* What is expected: For the listing below, print exactly the lines from the line with "(275, 523) none" to the line with "[199,299,224,305] user. ->", both included, and nothing beyond them.

### Available records

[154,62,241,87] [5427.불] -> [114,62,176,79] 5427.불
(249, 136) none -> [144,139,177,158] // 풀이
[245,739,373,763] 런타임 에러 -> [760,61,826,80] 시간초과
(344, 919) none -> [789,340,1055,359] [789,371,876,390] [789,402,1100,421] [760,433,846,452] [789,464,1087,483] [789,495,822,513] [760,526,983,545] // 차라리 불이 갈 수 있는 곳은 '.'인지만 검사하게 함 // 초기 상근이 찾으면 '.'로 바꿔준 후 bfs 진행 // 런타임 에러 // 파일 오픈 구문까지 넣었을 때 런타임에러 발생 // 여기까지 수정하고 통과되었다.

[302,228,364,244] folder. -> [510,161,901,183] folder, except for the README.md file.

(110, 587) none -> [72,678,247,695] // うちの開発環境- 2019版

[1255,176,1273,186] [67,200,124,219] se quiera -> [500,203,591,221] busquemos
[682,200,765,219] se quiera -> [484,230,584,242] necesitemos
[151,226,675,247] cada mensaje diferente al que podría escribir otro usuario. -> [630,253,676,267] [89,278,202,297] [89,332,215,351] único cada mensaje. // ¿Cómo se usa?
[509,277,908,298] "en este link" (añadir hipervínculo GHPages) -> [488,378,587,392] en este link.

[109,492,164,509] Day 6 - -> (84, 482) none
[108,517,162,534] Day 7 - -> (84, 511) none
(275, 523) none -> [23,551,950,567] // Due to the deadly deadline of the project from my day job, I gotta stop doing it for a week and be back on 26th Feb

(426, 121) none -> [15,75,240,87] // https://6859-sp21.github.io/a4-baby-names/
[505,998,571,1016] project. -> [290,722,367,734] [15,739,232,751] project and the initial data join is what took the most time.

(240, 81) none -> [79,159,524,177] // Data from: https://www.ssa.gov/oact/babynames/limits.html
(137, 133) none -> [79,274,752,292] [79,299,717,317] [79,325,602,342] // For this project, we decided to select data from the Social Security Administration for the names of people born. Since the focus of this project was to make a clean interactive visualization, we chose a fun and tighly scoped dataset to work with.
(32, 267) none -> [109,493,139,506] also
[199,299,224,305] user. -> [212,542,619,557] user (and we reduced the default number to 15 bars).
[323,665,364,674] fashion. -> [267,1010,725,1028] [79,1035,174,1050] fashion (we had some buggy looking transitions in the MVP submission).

######

* Exercise response:
(275, 523) none -> [23,551,950,567] // Due to the deadly deadline of the project from my day job, I gotta stop doing it for a week and be back on 26th Feb

(426, 121) none -> [15,75,240,87] // https://6859-sp21.github.io/a4-baby-names/
[505,998,571,1016] project. -> [290,722,367,734] [15,739,232,751] project and the initial data join is what took the most time.

(240, 81) none -> [79,159,524,177] // Data from: https://www.ssa.gov/oact/babynames/limits.html
(137, 133) none -> [79,274,752,292] [79,299,717,317] [79,325,602,342] // For this project, we decided to select data from the Social Security Administration for the names of people born. Since the focus of this project was to make a clean interactive visualization, we chose a fun and tighly scoped dataset to work with.
(32, 267) none -> [109,493,139,506] also
[199,299,224,305] user. -> [212,542,619,557] user (and we reduced the default number to 15 bars).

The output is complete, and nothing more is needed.